EILMELDUNG! Nach Angriff Israels auf Iran: Sicherheitsbehörden verstärken Schutz für jüdische Einrichtungen

Paris

In Schockstarre

Bei der Geiselnahme in einem koscheren Supermarkt im Pariser Stadtteil Porte de Vincennes tötete der Islamist Amedy Coulibaly am Freitag vier Personen, auch er selbst starb. Am Samstag gaben Medien die Identität der vier ermordeten jüdischen Männer im Alter von 21 bis 64 Jahren preis. Unter den Opfern war auch Yoav Hattab, der Sohn des Großrabbiners von Tunis. Fast zur selben Zeit stellten französische Sondereinsatzkommandos am Freitag die Attentäter von »Charlie Hebdo« in einer Druckerei. Diese wurden bei dem Einsatz ebenfalls erschossen.

In wenigen Tagen sind in Frankreich damit 17 Menschen durch islamistische Terroranschläge ums Leben gekommen. Die ganze Nation befindet sich in einer Art Schockstarre. Auch am Samstag gingen in allen französischen Städten wieder Hunderttausende Bürger auf die Straßen, um gegen die feigen Terrorakte zu demonstrieren und an die Opfer zu erinnern.

Nach dem Attentat auf den koscheren Supermarkt geht vor allem in der jüdischen Gemeinde Angst um. In Zusammenhang mit den Anschlägen von Mohammed Merah in Toulouse 2012 und Mehdi Nemmouche in Brüssel 2014 beweist die Geiselnahme vom Freitag, dass Frankreichs jüdische Gemeinde mit ihren vielen Einrichtungen stark gefährdet ist. Ein Bewohner des Pariser Viertels sagte der Tageszeitung »Le Monde«, dass Coulibaly wohl die nahe gelegene jüdische Schule hatte angreifen wollen, ihm dies aber misslungen sei.

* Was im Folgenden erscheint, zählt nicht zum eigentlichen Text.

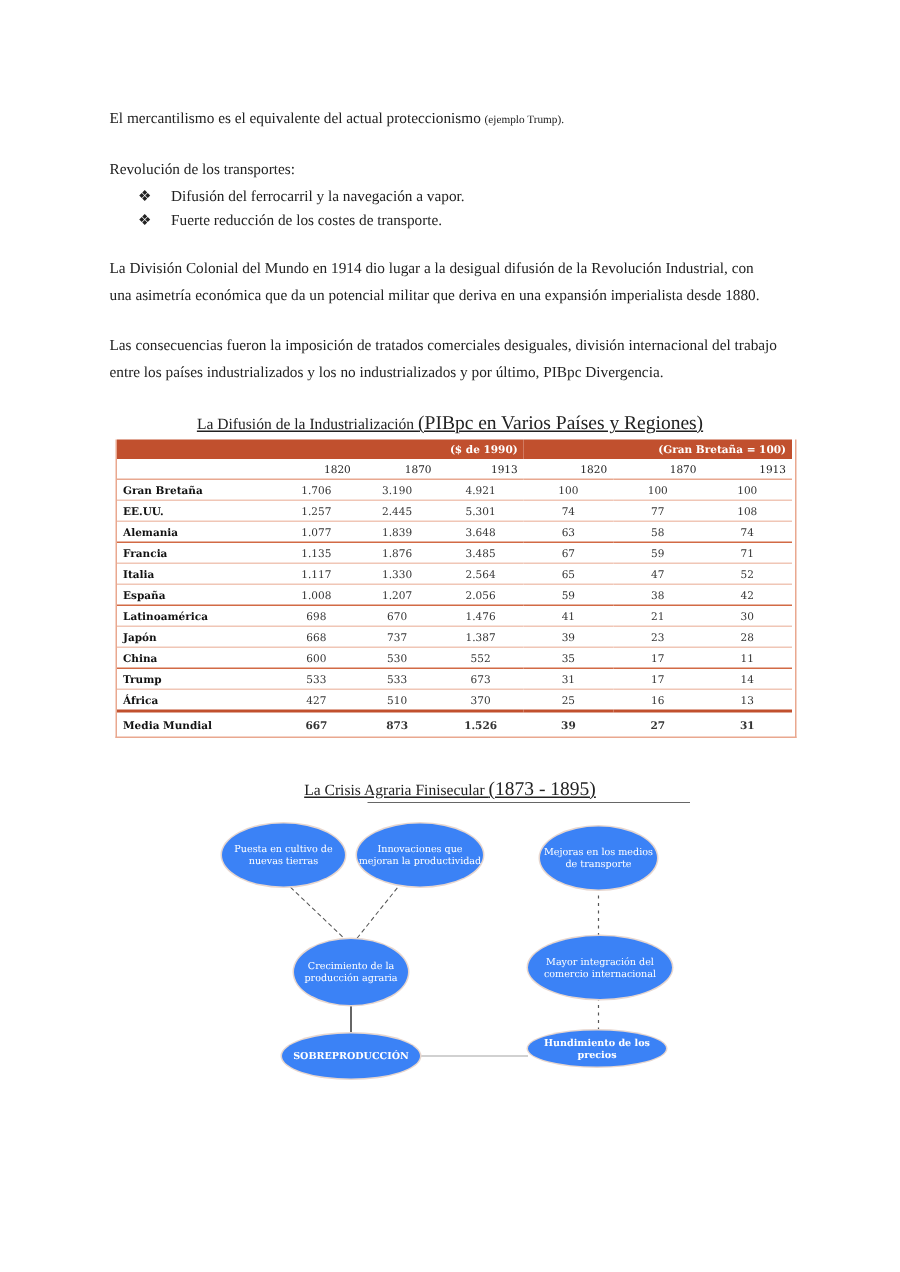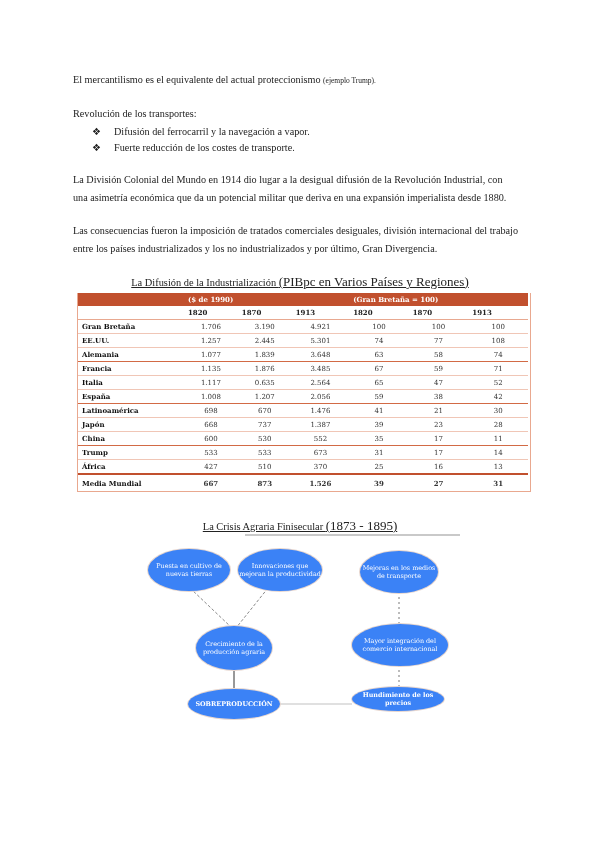--- a/index.html
+++ b/index.html
@@ -54,7 +54,7 @@
 <div class="p" style="top:189px;text-align:right;">una asimetría económica que da un potencial militar que deriva en una expansión imperialista desde 1880.</div>
 
 <div class="p" style="top:222px;">Las consecuencias fueron la imposición de tratados comerciales desiguales, división internacional del trabajo</div>
-<div class="p" style="top:240px;">entre los países industrializados y los no industrializados y por último, Gran Divergencia.</div>
+<div class="p" style="top:240px;">entre los países industrializados y los no industrializados y por último, PIBpc Divergencia.</div>
 
 <div class="caption" style="top:274px;">
   <span>La Difusión de la Industrialización </span><span class="small">(PIBpc en Varios Países y Regiones)</span>

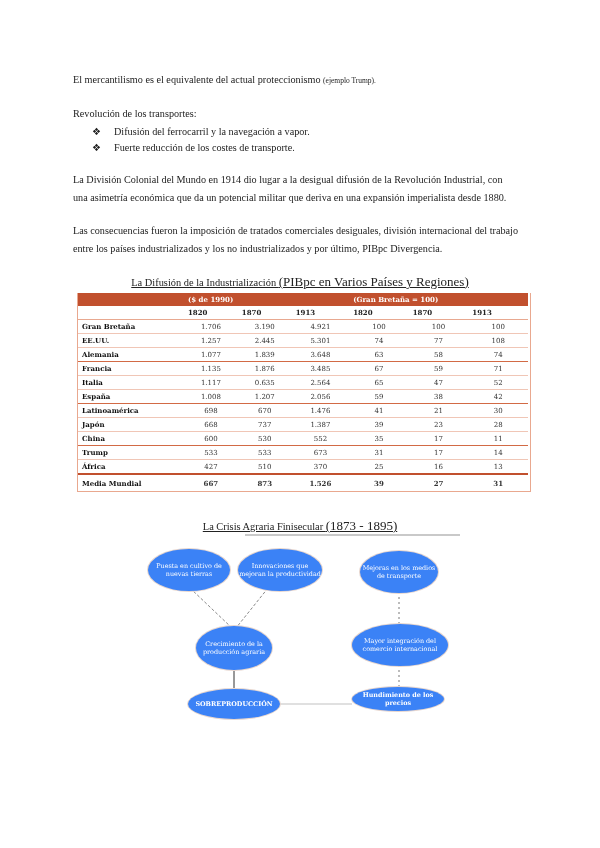--- a/index.html
+++ b/index.html
@@ -15,7 +15,7 @@
   table.data { position:absolute; left:78px; top:293px; width:450px; border-collapse:collapse;
     font-family:"DejaVu Serif","Liberation Serif",serif; font-size:7px; }
   table.data td, table.data th { padding:0 4px; height:13px; }
-  .band { background:#c1502e; color:#fff; font-weight:bold; text-align:left; }
+  .band { background:#c1502e; color:#fff; font-weight:bold; text-align:right; }
   .band td { height:14px; }
   .hdr th { font-weight:bold; text-align:left; border-bottom:1px solid #e8a890; }
   .row td { text-align:center; color:#333; }

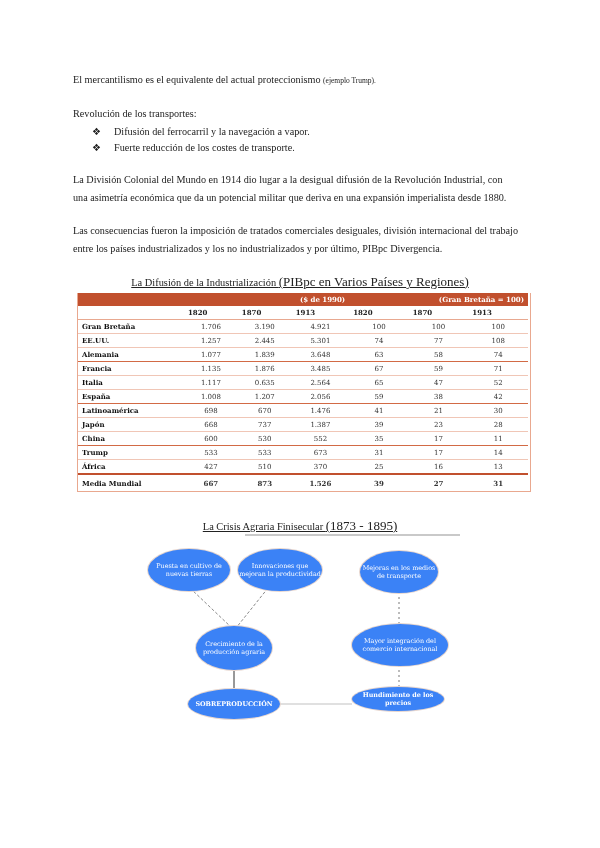--- a/index.html
+++ b/index.html
@@ -17,7 +17,7 @@
   table.data td, table.data th { padding:0 4px; height:13px; }
   .band { background:#c1502e; color:#fff; font-weight:bold; text-align:right; }
   .band td { height:14px; }
-  .hdr th { font-weight:bold; text-align:left; border-bottom:1px solid #e8a890; }
+  .hdr th { font-weight:normal; text-align:right; border-bottom:1px solid #e8a890; }
   .row td { text-align:center; color:#333; }
   .row td.name { text-align:left; font-weight:bold; color:#111; }
   .row td { border-bottom:1px solid #f0c6b6; }

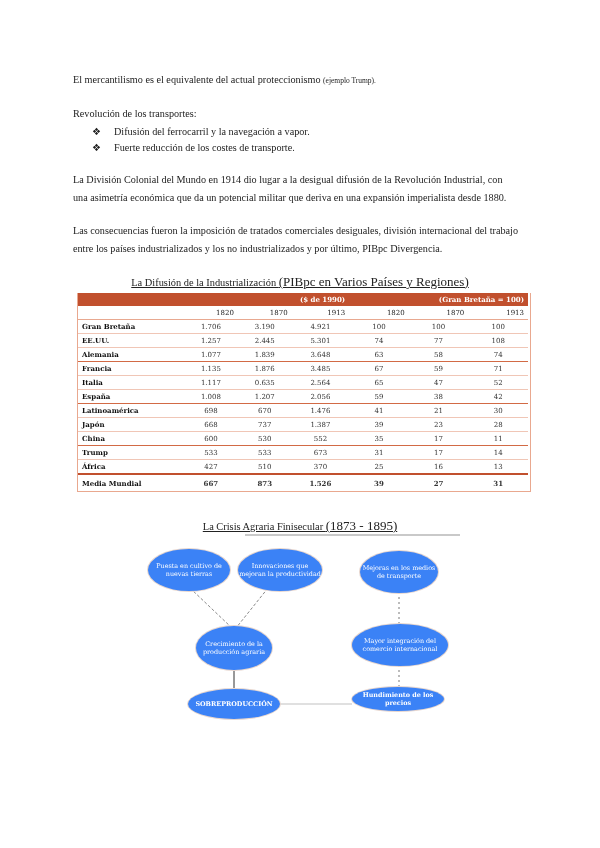--- a/index.html
+++ b/index.html
@@ -116,7 +116,7 @@
   <tr class="row">
     <td class="name">Italia</td>
     <td>1.117</td>
-        <td>0.635</td>
+        <td>1.330</td>
         <td>2.564</td>
         <td>65</td>
         <td>47</td>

reaktionen Der Oberrabbiner des Landes, Haïm Korsia, erklärte, die Geiselnahme verdeutliche wieder einmal die Bedrohung für die jüdische Gemeinde. Roger Cukierman, Präsident des CRIF, Vertretungsorgan der jüdischen Einrichtungen Frankreichs, zeigte sich »schockiert«: »Die Situation ist sehr ernst: Ich habe den Eindruck, dass jetzt Krieg herrscht, der Krieg des Dschihad gegen den Westen, und dass Journalisten, die Meinungsfreiheit und Juden zu Zielscheiben werden.«

An vielen französischen Orten fanden am Freitagabend trotzdem Gottesdienste statt, wenn auch häufig hinter verschlossener Tür. »Die Menschen sind sehr beunruhigt und haben Angst, in die Synagoge zu gehen«, bestätigt auch Perla Danan, Vizepräsidentin des CRIF in der Region Languedoc-Roussillon. Vor etwa zwei Wochen sei im Internet mit einem Anschlag auf die Synagoge im nahe gelegenen Badeort La Grande Motte gedroht worden.

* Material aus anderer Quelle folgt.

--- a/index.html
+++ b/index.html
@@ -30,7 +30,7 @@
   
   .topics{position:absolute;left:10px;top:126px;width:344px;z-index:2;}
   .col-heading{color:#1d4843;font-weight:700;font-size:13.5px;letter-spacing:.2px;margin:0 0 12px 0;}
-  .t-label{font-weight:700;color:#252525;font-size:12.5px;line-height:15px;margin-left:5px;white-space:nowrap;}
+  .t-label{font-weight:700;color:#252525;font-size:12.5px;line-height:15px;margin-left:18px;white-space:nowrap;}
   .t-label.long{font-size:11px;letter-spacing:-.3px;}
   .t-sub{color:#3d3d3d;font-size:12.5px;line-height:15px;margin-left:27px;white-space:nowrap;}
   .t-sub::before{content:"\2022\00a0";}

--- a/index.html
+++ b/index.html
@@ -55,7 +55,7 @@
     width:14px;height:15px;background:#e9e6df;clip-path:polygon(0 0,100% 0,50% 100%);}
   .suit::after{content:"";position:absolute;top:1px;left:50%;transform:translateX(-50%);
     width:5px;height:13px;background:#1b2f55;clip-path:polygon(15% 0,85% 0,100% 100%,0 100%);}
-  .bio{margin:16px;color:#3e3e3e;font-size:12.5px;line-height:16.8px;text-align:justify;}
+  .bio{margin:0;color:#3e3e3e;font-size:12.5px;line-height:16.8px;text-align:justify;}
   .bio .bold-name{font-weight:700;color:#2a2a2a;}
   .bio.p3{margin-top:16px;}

netzwerk Danans Ansicht nach gebe es in der Region ein ganzes Netzwerk von Dschihadisten. »Wir haben Vorsichtsmaßnahmen ergriffen. Zum Beispiel begleiten die Eltern die Kinder nach der Schule immer abwechselnd zum Auto, damit sie nicht allein auf der Straße bleiben.« Auch in Montpellier hat der Gottesdienst am Freitagabend stattgefunden: »Wir blasen nichts ab«, sagt Danan etwas trotzig.

Den Terroristen trotzen, sich nicht einschüchtern lassen und seine Werte öffentlich und gemeinsam verteidigen: So reagiert Frankreich auf die Attentate. Die jüdische Gemeinde hat sich dieser Devise angeschlossen. Am Sonntag finden in ganz Frankreich wieder Demonstrationen für die Werte der Republik statt. In Montpellier werden die drei großen Religionsgemeinschaften gemeinsam demonstrieren.